WA / Oakville
WA · Tap water records
Oakville tap water, in plain English
Here is what the EPA's own data shows about tap water in Oakville. According to EPA SDWIS data retrieved June 2026, Oakville is served by 3 active community water systems, together reported to serve about 2,013 people.
As of June 2026, EPA records show 4 violations across the community water system(s) serving Oakville, going back to the earliest EPA record. None were health-based; the records are monitoring or reporting violations (a required test or report was late or missed).

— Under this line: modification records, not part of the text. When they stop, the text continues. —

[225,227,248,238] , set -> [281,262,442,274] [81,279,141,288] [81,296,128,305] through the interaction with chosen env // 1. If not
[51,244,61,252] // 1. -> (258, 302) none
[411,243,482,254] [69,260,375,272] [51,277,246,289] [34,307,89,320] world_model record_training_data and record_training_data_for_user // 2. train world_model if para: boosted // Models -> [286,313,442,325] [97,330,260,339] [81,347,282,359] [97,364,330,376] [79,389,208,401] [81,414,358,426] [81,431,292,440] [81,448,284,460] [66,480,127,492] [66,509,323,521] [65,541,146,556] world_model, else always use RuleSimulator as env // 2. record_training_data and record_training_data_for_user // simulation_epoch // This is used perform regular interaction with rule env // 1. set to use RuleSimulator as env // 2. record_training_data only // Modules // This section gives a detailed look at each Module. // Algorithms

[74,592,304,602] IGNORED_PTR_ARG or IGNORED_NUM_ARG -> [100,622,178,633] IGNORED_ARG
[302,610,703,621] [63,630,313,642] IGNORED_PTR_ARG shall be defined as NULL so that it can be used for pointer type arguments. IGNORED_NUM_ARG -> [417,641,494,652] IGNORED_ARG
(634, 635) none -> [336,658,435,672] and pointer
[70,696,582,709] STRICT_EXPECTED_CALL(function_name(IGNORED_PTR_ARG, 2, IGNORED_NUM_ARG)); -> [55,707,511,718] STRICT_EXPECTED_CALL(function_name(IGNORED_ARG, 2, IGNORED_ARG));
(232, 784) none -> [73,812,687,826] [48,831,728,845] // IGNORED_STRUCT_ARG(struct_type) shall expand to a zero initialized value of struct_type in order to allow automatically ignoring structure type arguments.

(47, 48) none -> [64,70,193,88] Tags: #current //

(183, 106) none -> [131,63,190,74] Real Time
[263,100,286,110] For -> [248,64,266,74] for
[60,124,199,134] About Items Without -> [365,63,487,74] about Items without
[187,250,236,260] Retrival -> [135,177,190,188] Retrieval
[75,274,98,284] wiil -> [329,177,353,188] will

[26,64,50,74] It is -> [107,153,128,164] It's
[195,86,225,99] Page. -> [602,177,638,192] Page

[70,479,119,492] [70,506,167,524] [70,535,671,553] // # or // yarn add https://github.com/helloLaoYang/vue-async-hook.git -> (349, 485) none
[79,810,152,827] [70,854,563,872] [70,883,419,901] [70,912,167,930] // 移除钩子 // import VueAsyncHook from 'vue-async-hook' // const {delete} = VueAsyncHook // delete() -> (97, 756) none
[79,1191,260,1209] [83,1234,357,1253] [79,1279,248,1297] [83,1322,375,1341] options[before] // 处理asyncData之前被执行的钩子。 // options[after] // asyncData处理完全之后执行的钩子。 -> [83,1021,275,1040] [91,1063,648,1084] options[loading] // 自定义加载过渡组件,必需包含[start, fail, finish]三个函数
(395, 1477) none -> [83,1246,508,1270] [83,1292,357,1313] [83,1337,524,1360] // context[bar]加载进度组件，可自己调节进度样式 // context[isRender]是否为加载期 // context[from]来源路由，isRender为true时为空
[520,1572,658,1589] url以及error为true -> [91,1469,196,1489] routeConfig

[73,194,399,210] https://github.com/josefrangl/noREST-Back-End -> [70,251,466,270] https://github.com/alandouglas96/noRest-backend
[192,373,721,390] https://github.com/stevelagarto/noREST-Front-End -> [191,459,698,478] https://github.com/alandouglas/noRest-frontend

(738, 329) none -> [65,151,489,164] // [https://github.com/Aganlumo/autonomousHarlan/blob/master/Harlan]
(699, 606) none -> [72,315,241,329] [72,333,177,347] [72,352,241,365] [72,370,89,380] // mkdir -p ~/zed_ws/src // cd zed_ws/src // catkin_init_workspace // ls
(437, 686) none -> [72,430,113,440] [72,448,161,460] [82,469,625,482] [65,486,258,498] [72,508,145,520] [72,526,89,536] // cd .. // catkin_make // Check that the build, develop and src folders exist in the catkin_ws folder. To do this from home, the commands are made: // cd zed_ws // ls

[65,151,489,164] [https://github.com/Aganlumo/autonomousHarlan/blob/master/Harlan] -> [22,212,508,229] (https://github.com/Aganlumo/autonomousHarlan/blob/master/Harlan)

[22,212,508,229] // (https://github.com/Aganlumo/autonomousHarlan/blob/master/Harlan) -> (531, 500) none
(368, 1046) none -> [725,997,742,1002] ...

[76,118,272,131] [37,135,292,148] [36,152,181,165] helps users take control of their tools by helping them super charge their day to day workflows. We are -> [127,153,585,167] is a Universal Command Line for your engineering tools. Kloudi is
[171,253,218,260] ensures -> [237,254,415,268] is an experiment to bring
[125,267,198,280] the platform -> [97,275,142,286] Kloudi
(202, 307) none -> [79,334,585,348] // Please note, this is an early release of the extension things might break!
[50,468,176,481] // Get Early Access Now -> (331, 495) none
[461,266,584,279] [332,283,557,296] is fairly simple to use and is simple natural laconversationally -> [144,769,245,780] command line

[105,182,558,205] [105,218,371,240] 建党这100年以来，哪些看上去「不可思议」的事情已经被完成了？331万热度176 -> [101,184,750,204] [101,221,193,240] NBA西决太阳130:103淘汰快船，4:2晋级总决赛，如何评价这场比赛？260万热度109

Each is listed by system below, with its status.
What the EPA has on record, by system
Oakville City Of
1,325 served · groundwater · PWSID WA5362750 - Monitoring Nitrate: a monitoring or reporting violation (a required test or report was late or missed — not a measured exceedance), recorded 2 times in January 2016. All have since returned to compliance, per EPA records.
- Monitoring Lead and Copper Rule: a monitoring or reporting violation (a required test or report was late or missed — not a measured exceedance), recorded 2 times between January 2000 and January 2014. All have since returned to compliance, per EPA records.
Chehalis Tribal Housing
620 served · groundwater · PWSID 105300027 As of June 2026, EPA records show no reported violations for this system in the period covered. This is not a guarantee about every substance, or about the water inside your home's plumbing.
Vosper Place Subdivision
68 served · groundwater · PWSID 105338111 As of June 2026, EPA records show no reported violations for this system in the period covered. This is not a guarantee about every substance, or about the water inside your home's plumbing.
What this means
A health-based violation means a contaminant was recorded above the limit the EPA tracks for it. A monitoring or reporting violation means a required test or report was late or missed — not that a contaminant was measured above a limit. “Returned to compliance” means the EPA recorded the issue as resolved.
This page summarizes the EPA's own records and does not assess whether your water is safe to drink. For the most current details, you can verify every record directly with the EPA, and contact your water system with questions.